_Task brief:_
Print all entries word for word.

-------- Material to process

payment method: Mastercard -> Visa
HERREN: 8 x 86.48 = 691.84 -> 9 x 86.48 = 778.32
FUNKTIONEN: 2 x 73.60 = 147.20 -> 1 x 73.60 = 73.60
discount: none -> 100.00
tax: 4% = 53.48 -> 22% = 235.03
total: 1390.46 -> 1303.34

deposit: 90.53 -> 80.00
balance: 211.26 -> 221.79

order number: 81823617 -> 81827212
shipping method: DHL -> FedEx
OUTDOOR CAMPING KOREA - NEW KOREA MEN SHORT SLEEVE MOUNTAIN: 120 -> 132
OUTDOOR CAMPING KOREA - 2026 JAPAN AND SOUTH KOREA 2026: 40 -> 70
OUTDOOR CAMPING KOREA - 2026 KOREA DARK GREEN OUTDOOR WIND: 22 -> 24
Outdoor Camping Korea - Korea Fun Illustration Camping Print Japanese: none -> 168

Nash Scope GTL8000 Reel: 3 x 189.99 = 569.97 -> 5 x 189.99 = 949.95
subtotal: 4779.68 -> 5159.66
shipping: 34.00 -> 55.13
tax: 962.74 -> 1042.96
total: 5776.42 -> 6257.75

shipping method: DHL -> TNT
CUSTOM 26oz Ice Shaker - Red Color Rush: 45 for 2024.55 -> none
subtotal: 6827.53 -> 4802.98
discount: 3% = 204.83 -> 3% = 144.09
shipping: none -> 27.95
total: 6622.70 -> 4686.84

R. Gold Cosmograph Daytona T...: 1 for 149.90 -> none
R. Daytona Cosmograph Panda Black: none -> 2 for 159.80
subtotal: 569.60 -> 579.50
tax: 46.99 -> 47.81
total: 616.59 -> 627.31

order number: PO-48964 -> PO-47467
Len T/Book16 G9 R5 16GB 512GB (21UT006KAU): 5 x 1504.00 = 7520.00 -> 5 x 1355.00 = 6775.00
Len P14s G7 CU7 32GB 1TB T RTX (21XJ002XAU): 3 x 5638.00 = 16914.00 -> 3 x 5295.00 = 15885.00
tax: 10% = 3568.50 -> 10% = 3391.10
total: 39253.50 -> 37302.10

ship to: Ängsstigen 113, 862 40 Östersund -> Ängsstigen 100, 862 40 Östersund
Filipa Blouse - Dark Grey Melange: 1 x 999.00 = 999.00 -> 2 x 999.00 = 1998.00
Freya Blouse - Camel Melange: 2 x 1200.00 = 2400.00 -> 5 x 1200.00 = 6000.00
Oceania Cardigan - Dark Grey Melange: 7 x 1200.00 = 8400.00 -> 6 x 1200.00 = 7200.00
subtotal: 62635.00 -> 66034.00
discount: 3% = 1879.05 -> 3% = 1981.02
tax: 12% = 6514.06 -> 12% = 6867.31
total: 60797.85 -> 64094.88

----------------

_Solution for this task:_
payment method: Mastercard -> Visa
HERREN: 8 x 86.48 = 691.84 -> 9 x 86.48 = 778.32
FUNKTIONEN: 2 x 73.60 = 147.20 -> 1 x 73.60 = 73.60
discount: none -> 100.00
tax: 4% = 53.48 -> 22% = 235.03
total: 1390.46 -> 1303.34

deposit: 90.53 -> 80.00
balance: 211.26 -> 221.79

order number: 81823617 -> 81827212
shipping method: DHL -> FedEx
OUTDOOR CAMPING KOREA - NEW KOREA MEN SHORT SLEEVE MOUNTAIN: 120 -> 132
OUTDOOR CAMPING KOREA - 2026 JAPAN AND SOUTH KOREA 2026: 40 -> 70
OUTDOOR CAMPING KOREA - 2026 KOREA DARK GREEN OUTDOOR WIND: 22 -> 24
Outdoor Camping Korea - Korea Fun Illustration Camping Print Japanese: none -> 168

Nash Scope GTL8000 Reel: 3 x 189.99 = 569.97 -> 5 x 189.99 = 949.95
subtotal: 4779.68 -> 5159.66
shipping: 34.00 -> 55.13
tax: 962.74 -> 1042.96
total: 5776.42 -> 6257.75

shipping method: DHL -> TNT
CUSTOM 26oz Ice Shaker - Red Color Rush: 45 for 2024.55 -> none
subtotal: 6827.53 -> 4802.98
discount: 3% = 204.83 -> 3% = 144.09
shipping: none -> 27.95
total: 6622.70 -> 4686.84

R. Gold Cosmograph Daytona T...: 1 for 149.90 -> none
R. Daytona Cosmograph Panda Black: none -> 2 for 159.80
subtotal: 569.60 -> 579.50
tax: 46.99 -> 47.81
total: 616.59 -> 627.31

order number: PO-48964 -> PO-47467
Len T/Book16 G9 R5 16GB 512GB (21UT006KAU): 5 x 1504.00 = 7520.00 -> 5 x 1355.00 = 6775.00
Len P14s G7 CU7 32GB 1TB T RTX (21XJ002XAU): 3 x 5638.00 = 16914.00 -> 3 x 5295.00 = 15885.00
tax: 10% = 3568.50 -> 10% = 3391.10
total: 39253.50 -> 37302.10

ship to: Ängsstigen 113, 862 40 Östersund -> Ängsstigen 100, 862 40 Östersund
Filipa Blouse - Dark Grey Melange: 1 x 999.00 = 999.00 -> 2 x 999.00 = 1998.00
Freya Blouse - Camel Melange: 2 x 1200.00 = 2400.00 -> 5 x 1200.00 = 6000.00
Oceania Cardigan - Dark Grey Melange: 7 x 1200.00 = 8400.00 -> 6 x 1200.00 = 7200.00
subtotal: 62635.00 -> 66034.00
discount: 3% = 1879.05 -> 3% = 1981.02
tax: 12% = 6514.06 -> 12% = 6867.31
total: 60797.85 -> 64094.88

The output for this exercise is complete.